这一个月他是怎么过来的只有自己知道。
    他做过所有能做的事了,可是七年缩至五年已经举了杨森所有的能力,对方一定要追究,因为那一刀来势汹汹,差点危害了一条人命,祁家也没有办法让对方松口。
    他想过所有能让慕迟痛彻心扉的法子了,可是他没有算到……会这么狠。
    造化弄人。
    街拍没有事情的起因经过,除了当时的目击者没有人知道慕迟发生了什么,想不明白的不只有祁国衷,祁炀同样不能理解慕迟为什么会做犯法的事,杀人?慕迟?就像一个笑话,他三观那么正的一个人,心肠这么软的人,怎么可能……会去杀人呢?
    世界上弄不明白的事情太多了,就像郑致尧不敢相信祁炀会主动要求治病,这个对他下过无数次杀心的精神病人。
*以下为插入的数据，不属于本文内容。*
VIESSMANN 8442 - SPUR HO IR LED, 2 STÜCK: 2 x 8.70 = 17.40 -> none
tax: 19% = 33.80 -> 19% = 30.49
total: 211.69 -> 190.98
    郑致尧站到办公桌的后面,还没有坐下,祁炀已经扔下了一截粗长的麻绳,砸在桌子上,郑致尧抬头看他,祁炀对他道:“为了保证你的生命安全,绑紧我。”
    心理会所里的东西和道具,永远千奇百怪。
    这根绳子,没绑过祁炀,因为他再没来过。
    郑致尧拿起绳子在手中把玩,低低道:“这绳子以前就是为了绑你,我以为用不到了,谁知道……”
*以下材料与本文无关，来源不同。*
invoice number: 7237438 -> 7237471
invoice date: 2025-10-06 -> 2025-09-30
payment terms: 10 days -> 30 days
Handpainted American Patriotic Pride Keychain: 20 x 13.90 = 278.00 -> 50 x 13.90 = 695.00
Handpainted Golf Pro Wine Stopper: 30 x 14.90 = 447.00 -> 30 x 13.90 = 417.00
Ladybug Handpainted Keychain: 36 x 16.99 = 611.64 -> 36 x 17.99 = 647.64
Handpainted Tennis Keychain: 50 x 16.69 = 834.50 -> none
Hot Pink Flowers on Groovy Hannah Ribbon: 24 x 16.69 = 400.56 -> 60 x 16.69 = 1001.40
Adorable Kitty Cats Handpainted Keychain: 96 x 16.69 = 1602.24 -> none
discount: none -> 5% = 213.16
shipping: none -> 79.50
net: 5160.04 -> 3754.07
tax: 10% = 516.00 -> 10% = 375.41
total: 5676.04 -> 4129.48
    他看着祁炀,好奇道:“你为什么……突然来找我?”
    这件事让他震惊的程度远不止于突然犯了罪入狱的慕迟。
    诡异的一切,让郑致尧摸不着头脑。
    他试图看穿祁炀的想法,但他不敢确信。
    他主动来找他这件事,还是让他不能心平气和下来听他解释。
    祁炀道:“我有病,得治,这不是你一直希望的吗?”
    你和何宇。
    祁炀知道何宇想帮他,否则不会给他引荐郑致尧,否则郑致尧不会这么尽心尽力的要拯救他,拯救,这个词,他提起来就恼怒,可现在却突然释然了。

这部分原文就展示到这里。